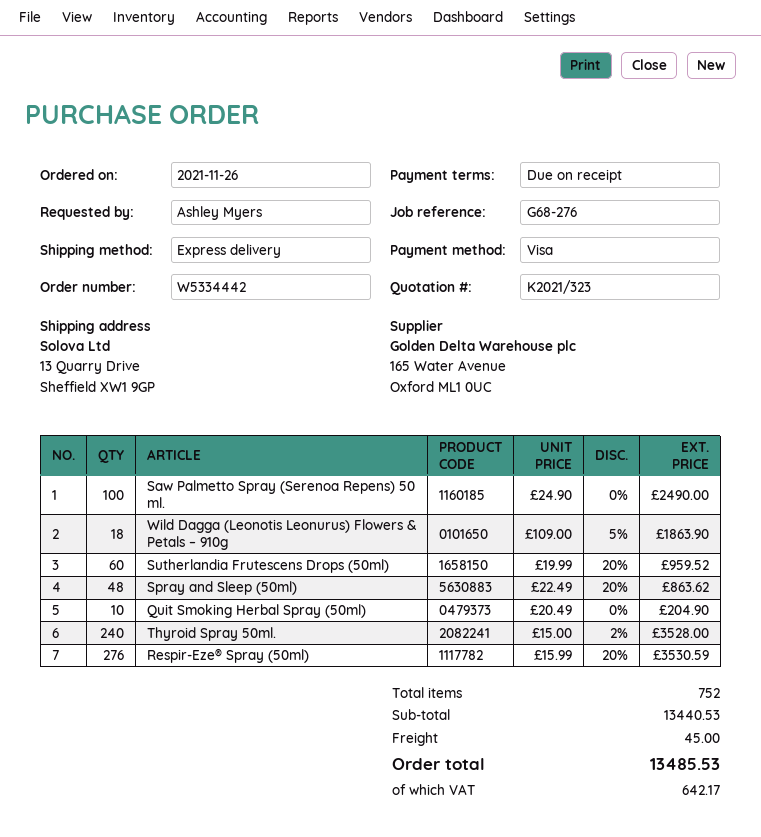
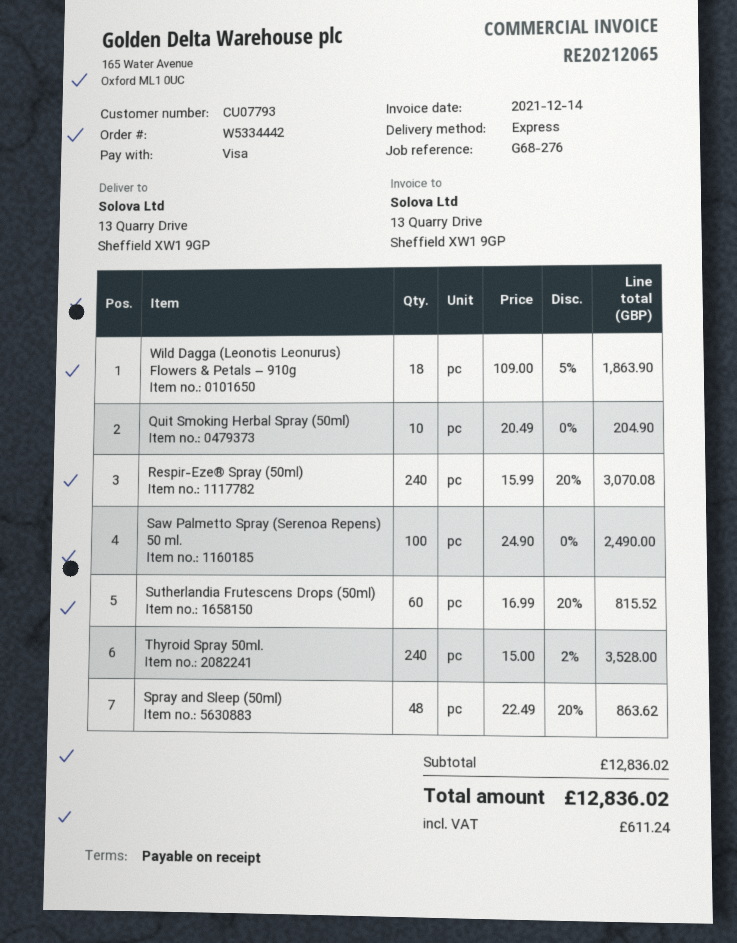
Sutherlandia Frutescens Drops (50ml): 60 x 19.99 - 20% = 959.52 -> 60 x 16.99 - 20% = 815.52
Respir-Eze® Spray (50ml): 276 x 15.99 - 20% = 3530.59 -> 240 x 15.99 - 20% = 3070.08
subtotal: 13440.53 -> 12836.02
shipping: 45.00 -> none
tax: 642.17 -> 611.24
total: 13485.53 -> 12836.02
★ ★ ★ ★ ★ ★ ★
_THE PROBLEM_: Output each line above exactly. Skip the images.

_RESULT OF THIS TASK_:
Sutherlandia Frutescens Drops (50ml): 60 x 19.99 - 20% = 959.52 -> 60 x 16.99 - 20% = 815.52
Respir-Eze® Spray (50ml): 276 x 15.99 - 20% = 3530.59 -> 240 x 15.99 - 20% = 3070.08
subtotal: 13440.53 -> 12836.02
shipping: 45.00 -> none
tax: 642.17 -> 611.24
total: 13485.53 -> 12836.02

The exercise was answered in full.